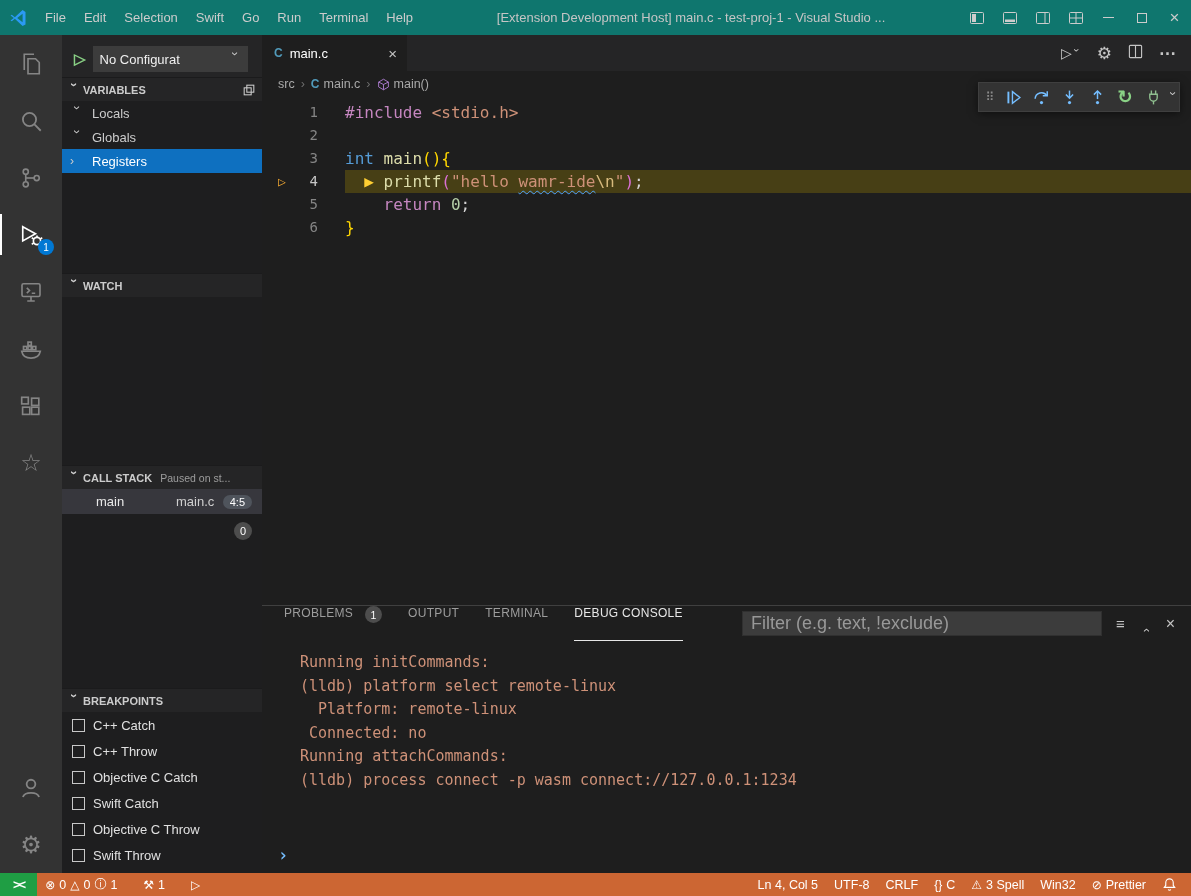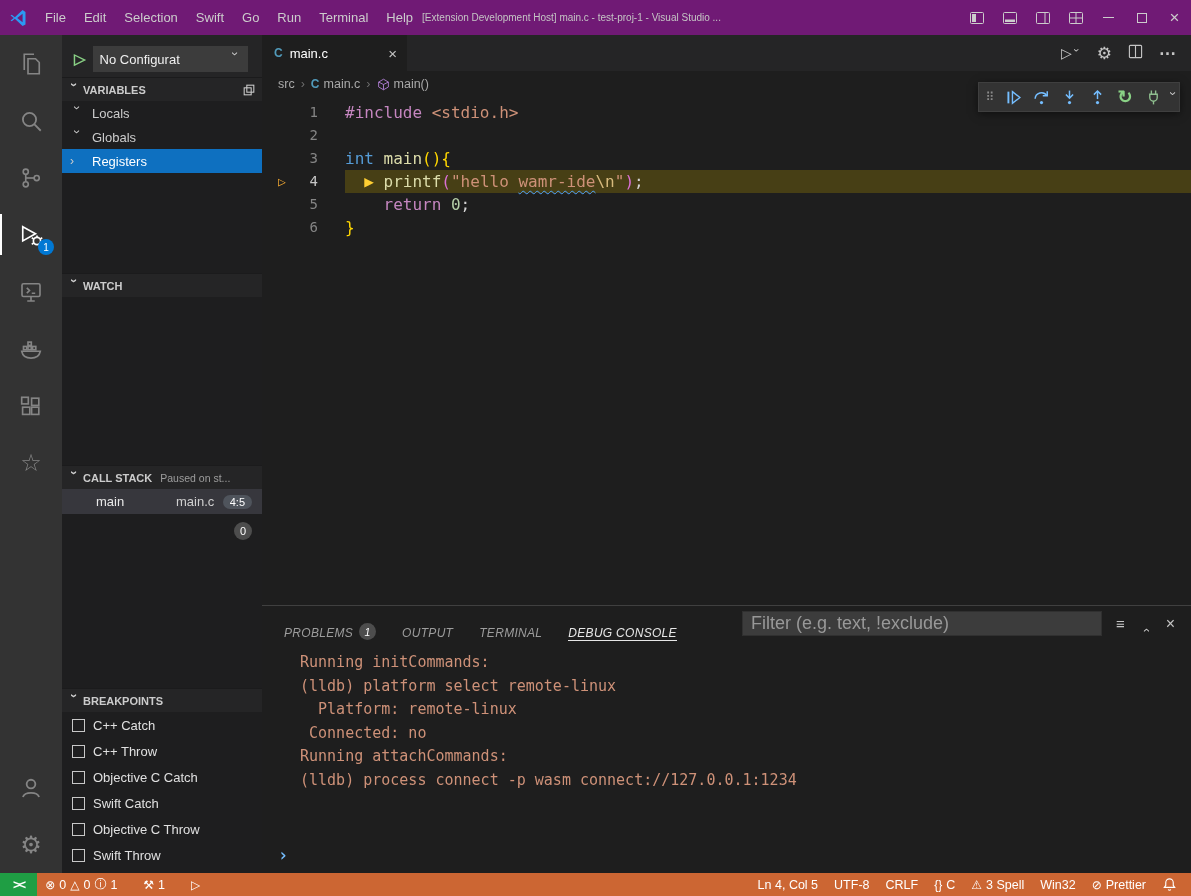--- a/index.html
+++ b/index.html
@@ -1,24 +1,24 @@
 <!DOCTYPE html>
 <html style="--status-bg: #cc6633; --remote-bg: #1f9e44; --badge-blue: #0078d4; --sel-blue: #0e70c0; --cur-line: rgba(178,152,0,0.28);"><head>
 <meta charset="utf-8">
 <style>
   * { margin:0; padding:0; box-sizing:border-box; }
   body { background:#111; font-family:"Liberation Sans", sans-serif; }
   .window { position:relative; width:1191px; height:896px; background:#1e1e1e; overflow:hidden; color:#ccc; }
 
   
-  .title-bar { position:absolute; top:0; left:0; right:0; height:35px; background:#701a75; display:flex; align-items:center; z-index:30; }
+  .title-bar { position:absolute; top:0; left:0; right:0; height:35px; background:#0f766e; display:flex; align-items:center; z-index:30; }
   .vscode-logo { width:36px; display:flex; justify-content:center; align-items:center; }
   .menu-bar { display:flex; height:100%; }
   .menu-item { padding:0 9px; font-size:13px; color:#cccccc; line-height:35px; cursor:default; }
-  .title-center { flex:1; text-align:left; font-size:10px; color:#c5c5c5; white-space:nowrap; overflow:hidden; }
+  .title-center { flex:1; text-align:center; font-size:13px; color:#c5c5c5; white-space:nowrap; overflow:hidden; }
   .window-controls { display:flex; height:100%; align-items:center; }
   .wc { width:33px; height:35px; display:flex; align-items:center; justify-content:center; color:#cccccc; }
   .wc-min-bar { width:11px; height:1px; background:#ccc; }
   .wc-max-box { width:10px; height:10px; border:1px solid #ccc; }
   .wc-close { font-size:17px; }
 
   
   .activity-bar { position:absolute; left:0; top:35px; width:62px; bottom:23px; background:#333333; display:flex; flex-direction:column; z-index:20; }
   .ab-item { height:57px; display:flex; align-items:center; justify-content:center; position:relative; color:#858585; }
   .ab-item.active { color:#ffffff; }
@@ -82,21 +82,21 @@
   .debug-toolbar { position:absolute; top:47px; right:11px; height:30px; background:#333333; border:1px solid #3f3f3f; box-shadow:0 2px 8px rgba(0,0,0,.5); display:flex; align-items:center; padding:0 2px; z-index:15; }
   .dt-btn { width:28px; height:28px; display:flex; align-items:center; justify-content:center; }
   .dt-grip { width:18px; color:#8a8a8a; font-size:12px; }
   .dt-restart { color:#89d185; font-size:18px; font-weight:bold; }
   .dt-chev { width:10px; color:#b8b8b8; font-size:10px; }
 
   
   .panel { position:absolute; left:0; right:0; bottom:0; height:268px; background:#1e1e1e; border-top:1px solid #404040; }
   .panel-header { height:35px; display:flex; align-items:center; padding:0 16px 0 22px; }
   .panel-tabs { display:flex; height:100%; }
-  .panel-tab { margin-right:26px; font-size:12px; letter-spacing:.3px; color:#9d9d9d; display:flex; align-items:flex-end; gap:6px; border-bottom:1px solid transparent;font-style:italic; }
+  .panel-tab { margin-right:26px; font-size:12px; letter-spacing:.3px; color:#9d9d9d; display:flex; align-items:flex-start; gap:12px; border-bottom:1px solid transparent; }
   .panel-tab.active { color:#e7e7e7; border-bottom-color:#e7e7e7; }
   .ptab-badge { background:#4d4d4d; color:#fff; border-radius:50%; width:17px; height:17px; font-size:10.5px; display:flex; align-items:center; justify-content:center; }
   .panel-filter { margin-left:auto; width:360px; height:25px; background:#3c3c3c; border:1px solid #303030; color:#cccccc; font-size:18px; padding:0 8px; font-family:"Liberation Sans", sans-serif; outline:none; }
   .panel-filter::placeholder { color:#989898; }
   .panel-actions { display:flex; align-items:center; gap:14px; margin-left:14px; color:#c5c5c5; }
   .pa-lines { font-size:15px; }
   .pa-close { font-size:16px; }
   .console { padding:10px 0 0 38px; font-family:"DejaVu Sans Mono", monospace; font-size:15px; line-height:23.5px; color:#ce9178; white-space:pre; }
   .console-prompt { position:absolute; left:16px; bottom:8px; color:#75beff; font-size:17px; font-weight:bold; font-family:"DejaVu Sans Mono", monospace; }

---

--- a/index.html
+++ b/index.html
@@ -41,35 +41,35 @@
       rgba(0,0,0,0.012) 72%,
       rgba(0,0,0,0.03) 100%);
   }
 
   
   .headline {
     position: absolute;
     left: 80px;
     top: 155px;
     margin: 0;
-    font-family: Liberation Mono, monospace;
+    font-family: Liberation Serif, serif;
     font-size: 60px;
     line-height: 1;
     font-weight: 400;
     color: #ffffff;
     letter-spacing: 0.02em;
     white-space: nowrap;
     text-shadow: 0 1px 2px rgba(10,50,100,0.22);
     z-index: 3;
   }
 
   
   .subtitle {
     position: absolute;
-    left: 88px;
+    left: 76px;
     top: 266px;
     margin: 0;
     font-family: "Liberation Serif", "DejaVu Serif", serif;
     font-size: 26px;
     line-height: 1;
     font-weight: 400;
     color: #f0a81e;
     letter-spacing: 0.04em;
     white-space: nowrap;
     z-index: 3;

_What is required_. Your answer should be the exact lines above from the one with "position:absolute; top:47px; right:11px;" through the one with "position:absolute; left:16px; bottom:8px;", both included, and nothing besides.

_Solution_.
   .debug-toolbar { position:absolute; top:47px; right:11px; height:30px; background:#333333; border:1px solid #3f3f3f; box-shadow:0 2px 8px rgba(0,0,0,.5); display:flex; align-items:center; padding:0 2px; z-index:15; }
   .dt-btn { width:28px; height:28px; display:flex; align-items:center; justify-content:center; }
   .dt-grip { width:18px; color:#8a8a8a; font-size:12px; }
   .dt-restart { color:#89d185; font-size:18px; font-weight:bold; }
   .dt-chev { width:10px; color:#b8b8b8; font-size:10px; }
 
   
   .panel { position:absolute; left:0; right:0; bottom:0; height:268px; background:#1e1e1e; border-top:1px solid #404040; }
   .panel-header { height:35px; display:flex; align-items:center; padding:0 16px 0 22px; }
   .panel-tabs { display:flex; height:100%; }
-  .panel-tab { margin-right:26px; font-size:12px; letter-spacing:.3px; color:#9d9d9d; display:flex; align-items:flex-end; gap:6px; border-bottom:1px solid transparent;font-style:italic; }
+  .panel-tab { margin-right:26px; font-size:12px; letter-spacing:.3px; color:#9d9d9d; display:flex; align-items:flex-start; gap:12px; border-bottom:1px solid transparent; }
   .panel-tab.active { color:#e7e7e7; border-bottom-color:#e7e7e7; }
   .ptab-badge { background:#4d4d4d; color:#fff; border-radius:50%; width:17px; height:17px; font-size:10.5px; display:flex; align-items:center; justify-content:center; }
   .panel-filter { margin-left:auto; width:360px; height:25px; background:#3c3c3c; border:1px solid #303030; color:#cccccc; font-size:18px; padding:0 8px; font-family:"Liberation Sans", sans-serif; outline:none; }
   .panel-filter::placeholder { color:#989898; }
   .panel-actions { display:flex; align-items:center; gap:14px; margin-left:14px; color:#c5c5c5; }
   .pa-lines { font-size:15px; }
   .pa-close { font-size:16px; }
   .console { padding:10px 0 0 38px; font-family:"DejaVu Sans Mono", monospace; font-size:15px; line-height:23.5px; color:#ce9178; white-space:pre; }
   .console-prompt { position:absolute; left:16px; bottom:8px; color:#75beff; font-size:17px; font-weight:bold; font-family:"DejaVu Sans Mono", monospace; }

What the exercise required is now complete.